The Fair Work Act 2009 (Cth) (FW Act) sets out the requirements of lawful industrial action. Industrial action continues to be a significant feature of the industrial landscape.


The FW Act contains a central distinction between "protected" industrial action (that is, lawful action) and "unprotected" industrial action (unlawful action). However, a designated "bargaining period" during which industrial action is protected no longer exists, as was the case previously under the former legislative regime.

Industrial action is permitted for the purpose of supporting or advancing claims in relation to an enterprise agreement that are about, or are reasonably believed to be about, "permitted matters". Permitted matters are essentially matters pertaining to the relationship between an employer and employee, although the definition has expanded to also include matters pertaining to the relationship between the employer and the union.

One significant feature is that employers do not have the ability to pre-emptively lock out employees. A lock out is available only as a response to planned employee industrial action.


  • Protected action can only take place once the nominal expiry date of a Single Enterprise Agreement (SEA) has passed.
  • The previous requirement for an employee to prove that industrial action is based on an alleged "imminent risk" to health or safety no longer applies.
  • Lockouts by employers are only available as a response to employee industrial action.
  • Secret ballots are required and applications can be made in the 30 days prior to the nominal expiry date of an agreement.
  • All employees can take industrial action, not just union members, subject to certain conditions.
  • Industrial action cannot relate to a proposed greenfields agreement or multi-enterprise agreement.
  • The rules for suspension and termination of industrial action remain largely unchanged.
  • Strike pay is unlawful. But, where industrial action is protected, any pay deduction must be commensurate with the period of action.


Industrial action means:

  • The performance of work by an employee in a manner different from that in which it is customarily performed, or the adoption of a practice in relation to work by an employee, the result of which is a restriction or limitation on, or a delay in, the performance of the work
  • A ban, limitation or restriction on the performance of work by an employee or on the acceptance of, or offering for, work by an employee
  • A failure or refusal by employees to attend for work or a failure or refusal to perform any work at all by employees who attend for work.
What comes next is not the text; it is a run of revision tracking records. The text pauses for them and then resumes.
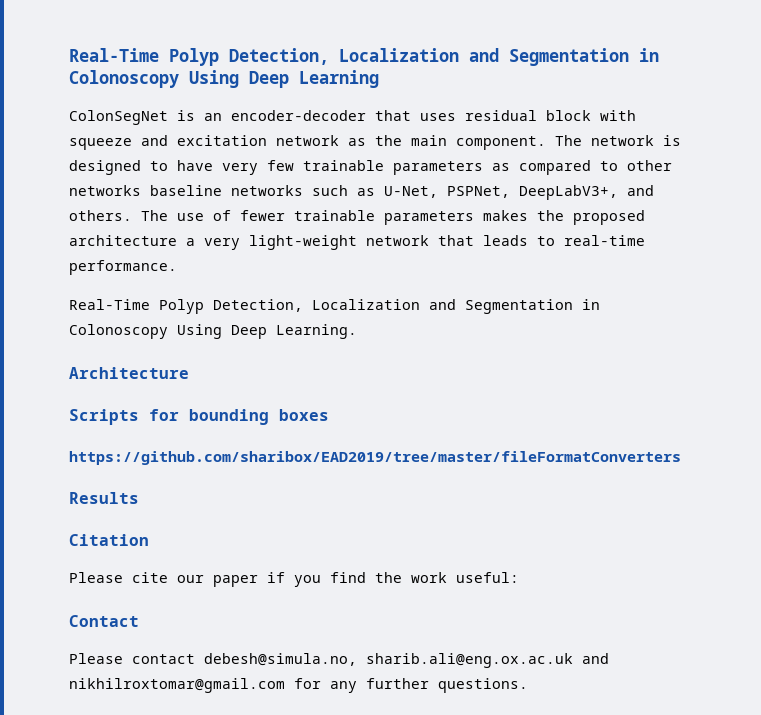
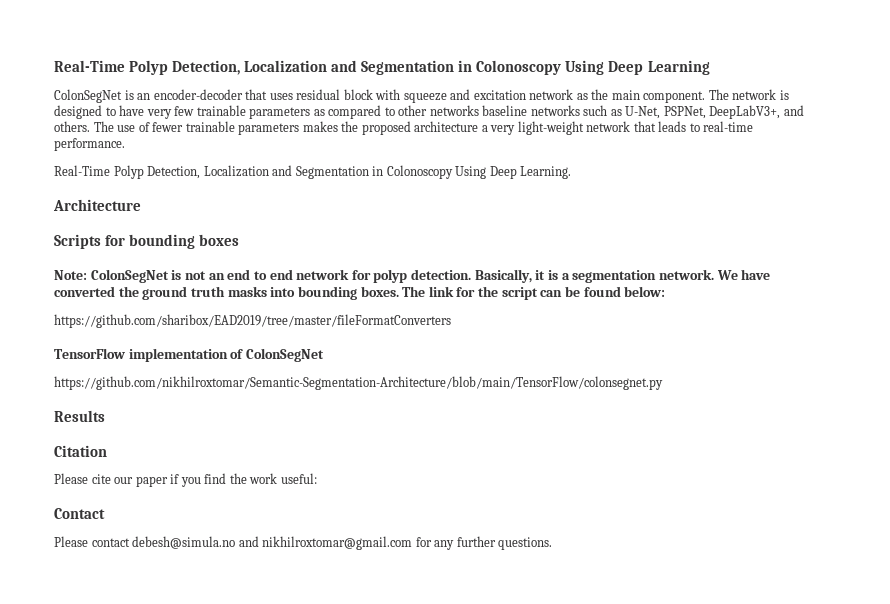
+ Note: ColonSegNet is not an end to end network for polyp detection. Basically, it is a segmentation network. We have converted the ground truth masks into bounding boxes. The link for the script can be found below:
  https://github.com/sharibox/EAD2019/tree/master/fileFormatConverters
+ TensorFlow implementation of ColonSegNet
+ https://github.com/nikhilroxtomar/Semantic-Segmentation-Architecture/blob/main/TensorFlow/colonsegnet.py
- Please contact debesh@simula.no, sharib.ali@eng.ox.ac.uk and nikhilroxtomar@gmail.com for any further questions.
+ Please contact debesh@simula.no and nikhilroxtomar@gmail.com for any further questions.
Picketing generally does not constitute industrial action, although it will often constitute a legally actionable tort. Picketing commonly involves workers not only publicising their demands at the entrance to their workplace, but also attempting to block access to the workplace by other employees or contractors. Employers targeted by a picket have recourse to injunctions and damages by way of common law, or possibly trade practicesremedies.


Protected industrial action is lawful industrial action that is immune to legal remedies that would otherwise apply, unless it falls outside the exemption discussed below.

Secret ballots are a requirement before any protected employee industrial action. Before a protected action ballot can be conducted, an application must first be made to Fair Work Australia (FWA) seeking an order directing that the ballot occur. FWA must be satisfied that the applicant has been, and is genuinely trying to reach an agreement with the employer.

Under the FW Act, industrial action will be protected only when:

  • It occurs after the expiry of an existing enterprise agreement
  • It occurs in relation to a proposed SEA
  • Persons organising or engaging in the industrial action are genuinely trying to reach an agreement
  • A ballot has approved the industrial action
  • Notice requirements for the action have been met
  • It can be categorised as an "employee claim action", "employee response action" or "employer response action" (see below)
  • It is consistent with the terms of the protected action (secret) ballot and the notice
  • It occurs within 30 days of the declaration of the results of the successful ballot.

An "employee claim action" is industrial action organised or engaged in to support or advance permitted claims made in relation to an agreement. The participants in the action are limited to an employee(s) who is entitled to vote in the protected action ballot, or a bargaining agent of an employee who will be covered by the agreement, against an employer who will be covered by the agreement.

An "employee response action" is industrial action engaged in by an employee(s) who will be covered by the proposed agreement in response to industrial action taken by an employer who will be covered by the agreement.

An "employer response action" is industrial action engaged in by an employer who will be covered by the proposed agreement in response to industrial action taken by an employee who will be covered by the agreement.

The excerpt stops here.